→ **BRIEF**: Make an exact copy of every entry below, with the pictures left out.

→ **INFORMATION SHOWN**:
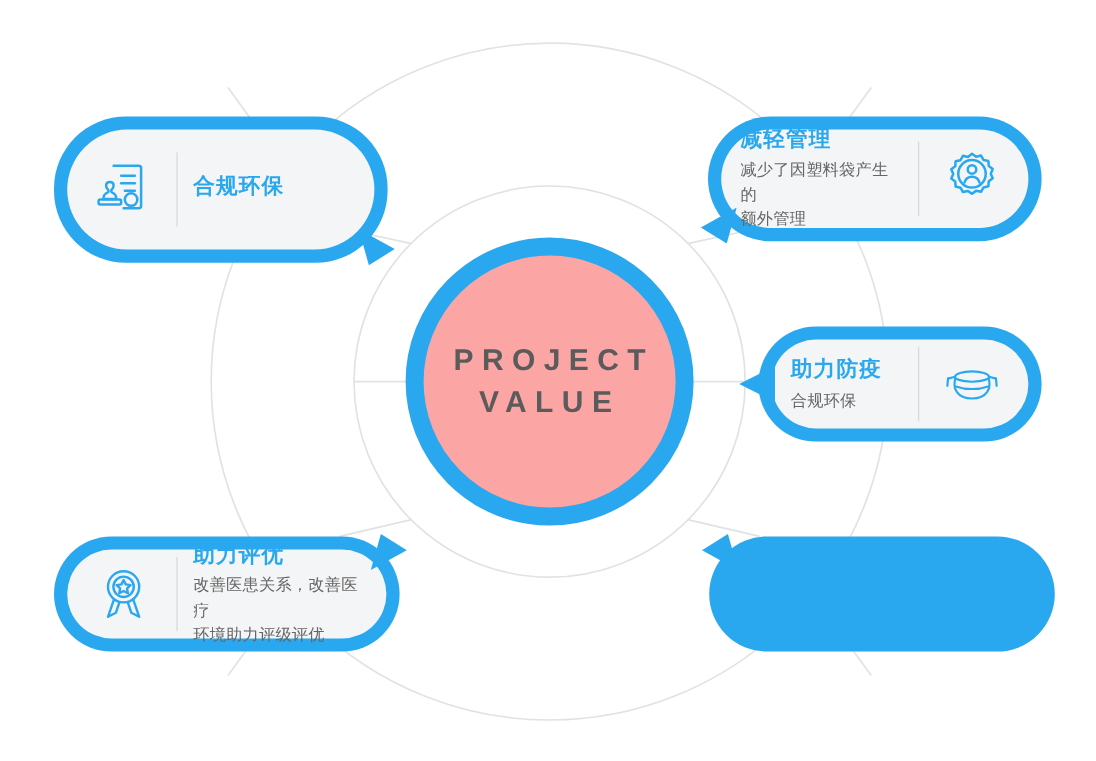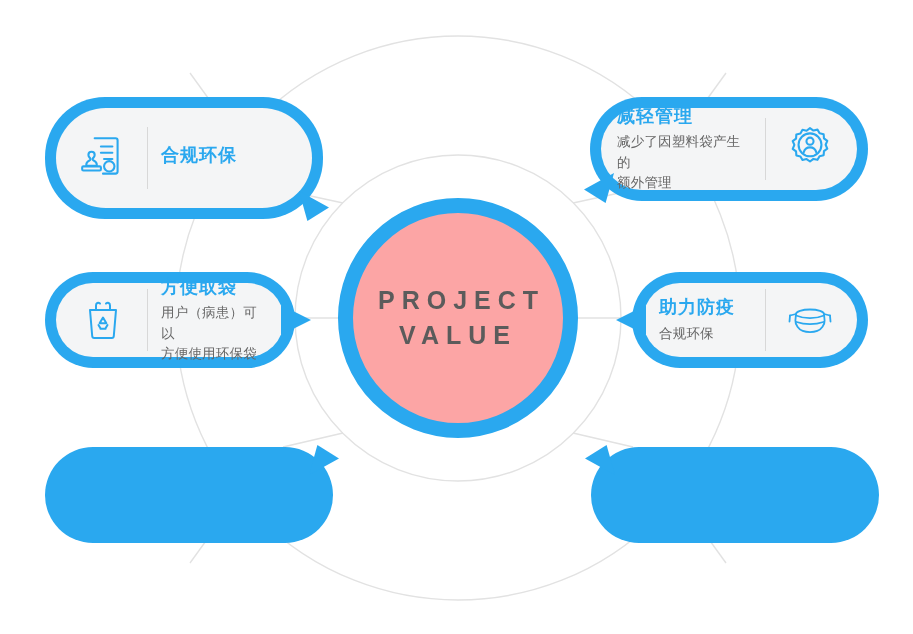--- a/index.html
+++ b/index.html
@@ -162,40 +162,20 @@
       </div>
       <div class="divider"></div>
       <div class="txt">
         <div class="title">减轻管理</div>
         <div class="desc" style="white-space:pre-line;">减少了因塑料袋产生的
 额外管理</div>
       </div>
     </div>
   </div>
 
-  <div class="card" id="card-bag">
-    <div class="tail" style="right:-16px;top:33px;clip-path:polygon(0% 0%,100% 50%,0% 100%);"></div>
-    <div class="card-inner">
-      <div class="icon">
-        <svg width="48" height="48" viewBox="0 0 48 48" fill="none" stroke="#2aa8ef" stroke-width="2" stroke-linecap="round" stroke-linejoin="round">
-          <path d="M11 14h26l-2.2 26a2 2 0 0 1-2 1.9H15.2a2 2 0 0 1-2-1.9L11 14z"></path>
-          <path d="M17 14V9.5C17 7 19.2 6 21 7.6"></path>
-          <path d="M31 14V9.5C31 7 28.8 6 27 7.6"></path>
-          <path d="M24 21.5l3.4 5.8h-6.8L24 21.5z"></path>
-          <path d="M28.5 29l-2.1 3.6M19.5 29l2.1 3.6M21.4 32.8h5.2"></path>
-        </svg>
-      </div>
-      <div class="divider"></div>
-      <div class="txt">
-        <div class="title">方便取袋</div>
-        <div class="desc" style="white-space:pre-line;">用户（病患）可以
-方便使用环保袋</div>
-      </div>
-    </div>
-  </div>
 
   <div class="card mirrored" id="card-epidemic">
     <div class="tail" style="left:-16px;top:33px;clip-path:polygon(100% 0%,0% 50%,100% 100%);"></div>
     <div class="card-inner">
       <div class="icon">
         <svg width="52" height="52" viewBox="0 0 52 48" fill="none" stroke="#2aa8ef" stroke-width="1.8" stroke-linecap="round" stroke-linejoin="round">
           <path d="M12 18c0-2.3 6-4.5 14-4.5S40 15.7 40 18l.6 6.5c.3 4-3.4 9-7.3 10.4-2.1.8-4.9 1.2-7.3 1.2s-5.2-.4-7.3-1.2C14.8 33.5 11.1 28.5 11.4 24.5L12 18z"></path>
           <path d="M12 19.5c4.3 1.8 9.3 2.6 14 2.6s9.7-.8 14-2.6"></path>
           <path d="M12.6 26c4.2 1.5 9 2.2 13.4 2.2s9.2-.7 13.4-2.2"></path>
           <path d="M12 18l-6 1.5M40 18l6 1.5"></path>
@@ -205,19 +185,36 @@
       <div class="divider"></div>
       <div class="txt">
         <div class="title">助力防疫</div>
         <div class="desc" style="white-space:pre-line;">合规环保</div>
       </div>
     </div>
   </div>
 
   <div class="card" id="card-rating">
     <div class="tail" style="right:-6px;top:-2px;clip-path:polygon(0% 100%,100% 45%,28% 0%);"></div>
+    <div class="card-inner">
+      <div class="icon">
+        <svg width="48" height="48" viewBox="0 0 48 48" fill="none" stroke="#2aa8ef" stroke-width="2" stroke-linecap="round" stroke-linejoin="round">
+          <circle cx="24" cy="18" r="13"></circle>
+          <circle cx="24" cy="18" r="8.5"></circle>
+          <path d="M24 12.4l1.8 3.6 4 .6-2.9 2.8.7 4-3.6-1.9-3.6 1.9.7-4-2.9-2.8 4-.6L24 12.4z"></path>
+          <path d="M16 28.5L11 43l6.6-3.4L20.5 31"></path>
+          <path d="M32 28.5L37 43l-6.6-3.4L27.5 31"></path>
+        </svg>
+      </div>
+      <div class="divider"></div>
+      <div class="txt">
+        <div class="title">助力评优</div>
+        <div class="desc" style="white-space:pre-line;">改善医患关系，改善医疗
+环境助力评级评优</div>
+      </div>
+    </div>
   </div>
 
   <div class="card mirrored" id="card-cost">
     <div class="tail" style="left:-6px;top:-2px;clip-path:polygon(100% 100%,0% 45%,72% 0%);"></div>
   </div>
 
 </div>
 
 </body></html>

→ **OUTPUT FOR THIS EXERCISE**:
--- a/index.html
+++ b/index.html
@@ -162,40 +162,20 @@
       </div>
       <div class="divider"></div>
       <div class="txt">
         <div class="title">减轻管理</div>
         <div class="desc" style="white-space:pre-line;">减少了因塑料袋产生的
 额外管理</div>
       </div>
     </div>
   </div>
 
-  <div class="card" id="card-bag">
-    <div class="tail" style="right:-16px;top:33px;clip-path:polygon(0% 0%,100% 50%,0% 100%);"></div>
-    <div class="card-inner">
-      <div class="icon">
-        <svg width="48" height="48" viewBox="0 0 48 48" fill="none" stroke="#2aa8ef" stroke-width="2" stroke-linecap="round" stroke-linejoin="round">
-          <path d="M11 14h26l-2.2 26a2 2 0 0 1-2 1.9H15.2a2 2 0 0 1-2-1.9L11 14z"></path>
-          <path d="M17 14V9.5C17 7 19.2 6 21 7.6"></path>
-          <path d="M31 14V9.5C31 7 28.8 6 27 7.6"></path>
-          <path d="M24 21.5l3.4 5.8h-6.8L24 21.5z"></path>
-          <path d="M28.5 29l-2.1 3.6M19.5 29l2.1 3.6M21.4 32.8h5.2"></path>
-        </svg>
-      </div>
-      <div class="divider"></div>
-      <div class="txt">
-        <div class="title">方便取袋</div>
-        <div class="desc" style="white-space:pre-line;">用户（病患）可以
-方便使用环保袋</div>
-      </div>
-    </div>
-  </div>
 
   <div class="card mirrored" id="card-epidemic">
     <div class="tail" style="left:-16px;top:33px;clip-path:polygon(100% 0%,0% 50%,100% 100%);"></div>
     <div class="card-inner">
       <div class="icon">
         <svg width="52" height="52" viewBox="0 0 52 48" fill="none" stroke="#2aa8ef" stroke-width="1.8" stroke-linecap="round" stroke-linejoin="round">
           <path d="M12 18c0-2.3 6-4.5 14-4.5S40 15.7 40 18l.6 6.5c.3 4-3.4 9-7.3 10.4-2.1.8-4.9 1.2-7.3 1.2s-5.2-.4-7.3-1.2C14.8 33.5 11.1 28.5 11.4 24.5L12 18z"></path>
           <path d="M12 19.5c4.3 1.8 9.3 2.6 14 2.6s9.7-.8 14-2.6"></path>
           <path d="M12.6 26c4.2 1.5 9 2.2 13.4 2.2s9.2-.7 13.4-2.2"></path>
           <path d="M12 18l-6 1.5M40 18l6 1.5"></path>
@@ -205,19 +185,36 @@
       <div class="divider"></div>
       <div class="txt">
         <div class="title">助力防疫</div>
         <div class="desc" style="white-space:pre-line;">合规环保</div>
       </div>
     </div>
   </div>
 
   <div class="card" id="card-rating">
     <div class="tail" style="right:-6px;top:-2px;clip-path:polygon(0% 100%,100% 45%,28% 0%);"></div>
+    <div class="card-inner">
+      <div class="icon">
+        <svg width="48" height="48" viewBox="0 0 48 48" fill="none" stroke="#2aa8ef" stroke-width="2" stroke-linecap="round" stroke-linejoin="round">
+          <circle cx="24" cy="18" r="13"></circle>
+          <circle cx="24" cy="18" r="8.5"></circle>
+          <path d="M24 12.4l1.8 3.6 4 .6-2.9 2.8.7 4-3.6-1.9-3.6 1.9.7-4-2.9-2.8 4-.6L24 12.4z"></path>
+          <path d="M16 28.5L11 43l6.6-3.4L20.5 31"></path>
+          <path d="M32 28.5L37 43l-6.6-3.4L27.5 31"></path>
+        </svg>
+      </div>
+      <div class="divider"></div>
+      <div class="txt">
+        <div class="title">助力评优</div>
+        <div class="desc" style="white-space:pre-line;">改善医患关系，改善医疗
+环境助力评级评优</div>
+      </div>
+    </div>
   </div>
 
   <div class="card mirrored" id="card-cost">
     <div class="tail" style="left:-6px;top:-2px;clip-path:polygon(100% 100%,0% 45%,72% 0%);"></div>
   </div>
 
 </div>
 
 </body></html>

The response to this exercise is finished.